Like, my-model-of-Paul wants various tools for amplifying his own thought to (among other things) help think about solving the longterm alignment problem. And the question is whether there are ways of doing that that actually help when trying to solve the sorts of problems Paul wants to solve. We’ve successfully augmented human arithmetic and chess. Are there tools we actually wish we had, that narrow AI meaningfully helps with,
I’m not sure if Richard has a particular strategy in mind, but I assume he’s exploring the broader question of “what useful things can we build that will help navigate x-risk”
The original dialogs were exploring the concept of pivotal acts that could change humanity’s strategic position.
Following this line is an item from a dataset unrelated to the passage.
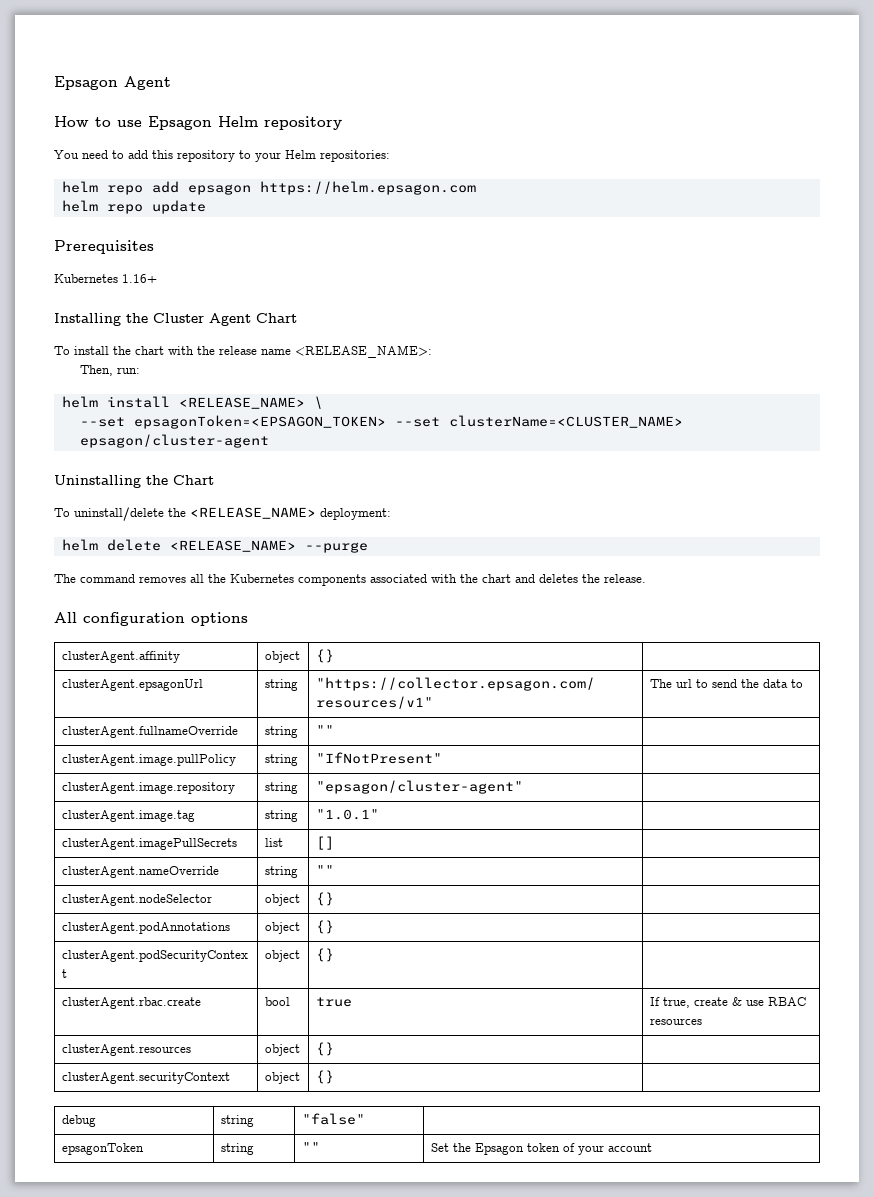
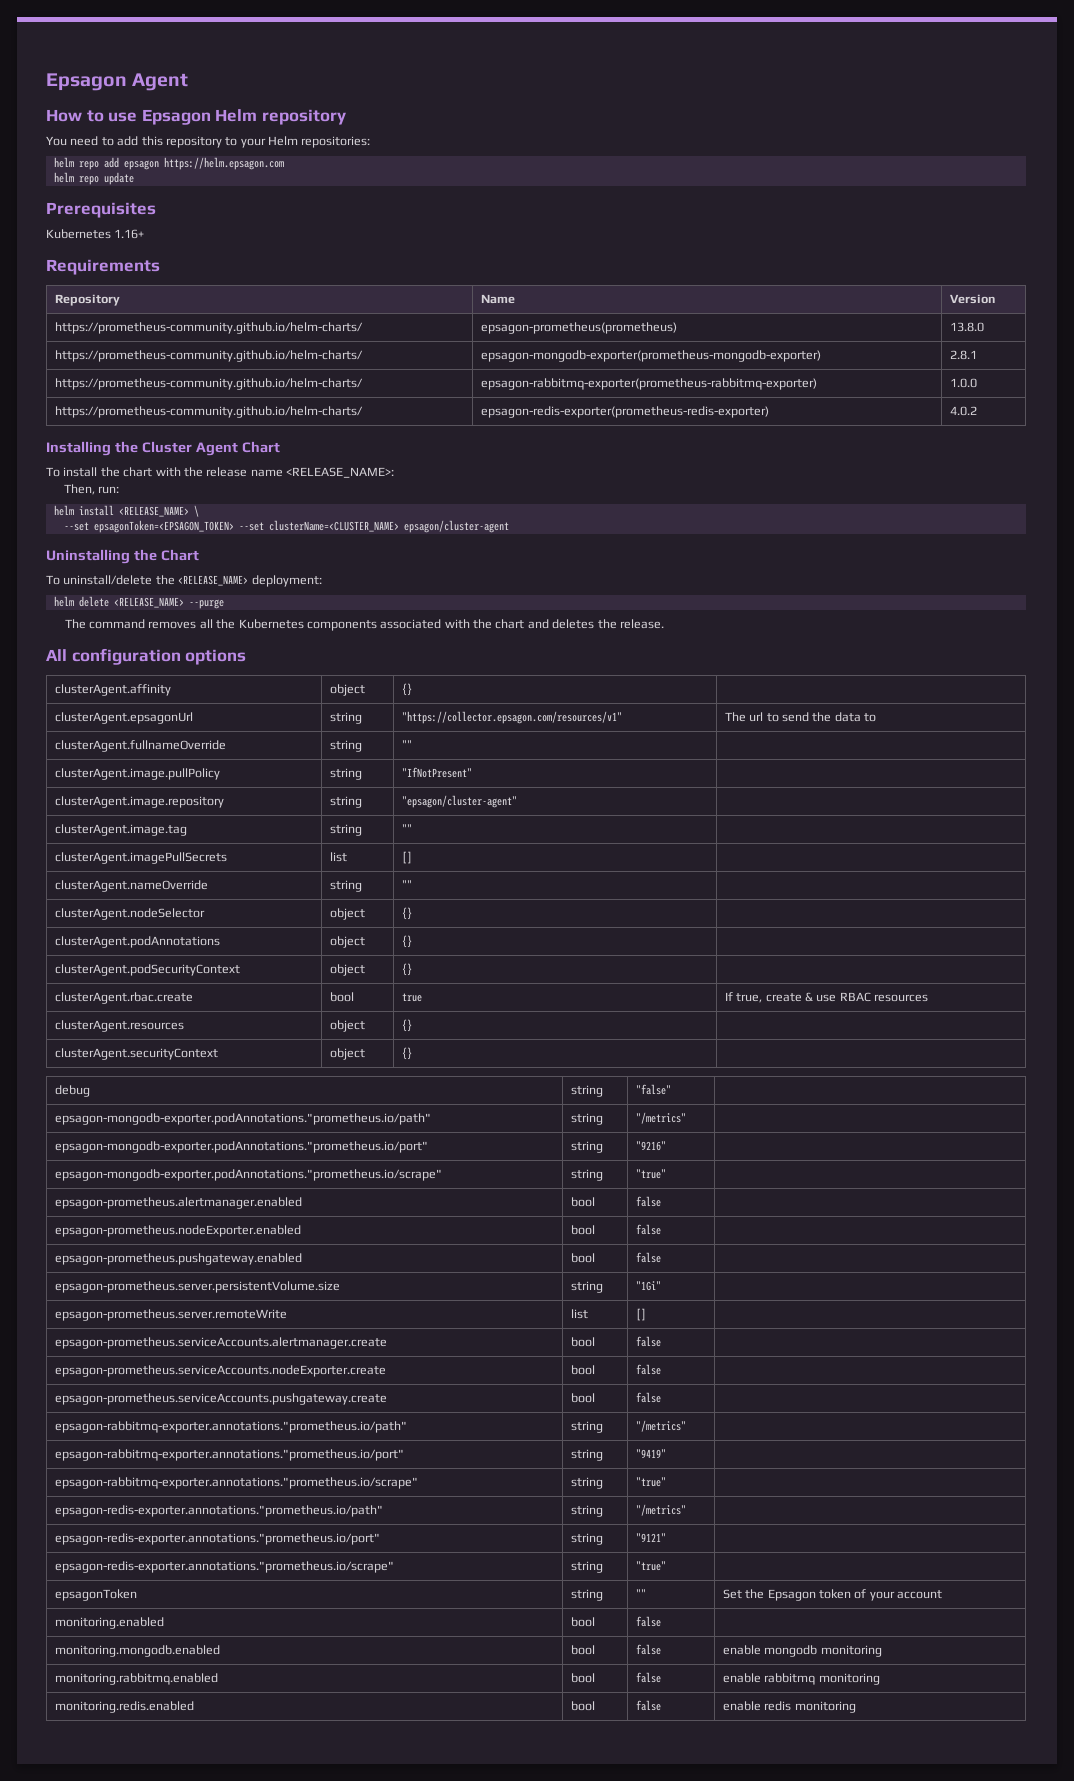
(157, 278) none -> [46,259,160,275] [54,294,120,306] [480,294,515,304] [949,294,995,304] [54,322,363,334] [480,322,677,334] [949,322,984,332] [54,350,363,362] [480,350,821,362] [949,350,977,360] [54,378,363,390] [480,378,817,390] [949,378,977,388] [54,406,363,418] [480,406,769,418] [949,406,977,416] // Requirements // Repository | Name | Version // https://prometheus-community.github.io/helm-charts/ | epsagon-prometheus(prometheus) | 13.8.0 // https://prometheus-community.github.io/helm-charts/ | epsagon-mongodb-exporter(prometheus-mongodb-exporter) | 2.8.1 // https://prometheus-community.github.io/helm-charts/ | epsagon-rabbitmq-exporter(prometheus-rabbitmq-exporter) | 1.0.0 // https://prometheus-community.github.io/helm-charts/ | epsagon-redis-exporter(prometheus-redis-exporter) | 4.0.2
[315,809,379,820] "1.0.1" -> [401,824,412,833] ""
(365, 1119) none -> [54,1113,431,1125] [570,1113,603,1125] [635,1112,686,1124] [54,1141,428,1153] [570,1141,603,1153] [635,1141,666,1151] [54,1169,442,1181] [570,1169,603,1181] [635,1169,666,1179] [54,1197,302,1209] [570,1197,595,1207] [635,1196,661,1207] [54,1225,301,1237] [570,1225,595,1235] [635,1224,661,1235] [54,1253,302,1265] [570,1253,595,1263] [635,1252,661,1263] [54,1281,340,1293] [570,1281,603,1293] [635,1281,661,1291] [54,1309,287,1321] [570,1309,588,1319] [635,1308,646,1321] [54,1337,387,1349] [570,1337,595,1347] [635,1336,661,1347] [54,1365,386,1377] [570,1365,595,1375] [635,1364,661,1375] [54,1393,387,1405] [570,1393,595,1403] [635,1392,661,1403] [54,1421,407,1433] [570,1421,603,1433] [635,1420,686,1432] [54,1449,404,1461] [570,1449,603,1461] [635,1449,666,1458] [54,1477,418,1489] [570,1477,603,1489] [635,1477,666,1487] [54,1505,383,1517] [570,1505,603,1517] [635,1504,686,1516] [54,1533,380,1545] [570,1533,603,1545] [635,1533,666,1542] [54,1561,394,1573] [570,1561,603,1573] [635,1561,666,1571] // epsagon-mongodb-exporter.podAnnotations."prometheus.io/path" | string | "/metrics" | // epsagon-mongodb-exporter.podAnnotations."prometheus.io/port" | string | "9216" | // epsagon-mongodb-exporter.podAnnotations."prometheus.io/scrape" | string | "true" | // epsagon-prometheus.alertmanager.enabled | bool | false | // epsagon-prometheus.nodeExporter.enabled | bool | false | // epsagon-prometheus.pushgateway.enabled | bool | false | // epsagon-prometheus.server.persistentVolume.size | string | "1Gi" | // epsagon-prometheus.server.remoteWrite | list | [] | // epsagon-prometheus.serviceAccounts.alertmanager.create | bool | false | // epsagon-prometheus.serviceAccounts.nodeExporter.create | bool | false | // epsagon-prometheus.serviceAccounts.pushgateway.create | bool | false | // epsagon-rabbitmq-exporter.annotations."prometheus.io/path" | string | "/metrics" | // epsagon-rabbitmq-exporter.annotations."prometheus.io/port" | string | "9419" | // epsagon-rabbitmq-exporter.annotations."prometheus.io/scrape" | string | "true" | // epsagon-redis-exporter.annotations."prometheus.io/path" | string | "/metrics" | // epsagon-redis-exporter.annotations."prometheus.io/port" | string | "9121" | // epsagon-redis-exporter.annotations."prometheus.io/scrape" | string | "true" |
(652, 1147) none -> [54,1617,164,1629] [570,1617,595,1627] [635,1616,661,1627] [54,1645,220,1657] [570,1645,595,1655] [635,1644,661,1655] [722,1645,882,1657] [54,1673,218,1685] [570,1673,595,1683] [635,1672,661,1683] [722,1673,880,1685] [54,1701,194,1713] [570,1701,595,1711] [635,1700,661,1711] [722,1701,856,1713] // monitoring.enabled | bool | false | // monitoring.mongodb.enabled | bool | false | enable mongodb monitoring // monitoring.rabbitmq.enabled | bool | false | enable rabbitmq monitoring // monitoring.redis.enabled | bool | false | enable redis monitoring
Are there AIs that can execute pivotal acts that are more like calculators and Deep Blue than like autonomous moon-base-builders? (I don’t know if Richard actually shares the pivotal act / acute risk period frame, or was just accepting it for sake of argument)
The problem is not with whether we call the AI AGI or not, it’s whether we can either 1) fully specify our goals in the environment space it’s able to model (or otherwise not care too deeply about the environment space it’s able to model), or 2) verify the effects of the actions it says to do have no disastrous consequences.
To determine whether a tool AI can be used to solve problems Paul wants to solve, or execute pivotal acts, we need a to both 1) determine that the environment is small enough for us to accurately express our goal, and 2) ensure the AI is unable to infer the existence of a broader environment.
(meta note: I’m making a lot of very confident statements, and very few are of the form “<statement>, unless <other statement>, then <statement> may not be true”. This means I am almost certainly overconfident, and my model is incomplete, but I’m making the claims anyway so that they can be developed)
This is what I came here to say! I think you point out a crisp reason why some task settings make alignment harder than others, and why we get catastrophically optimized against by some kinds of smart agents but not others (like Deep Blue).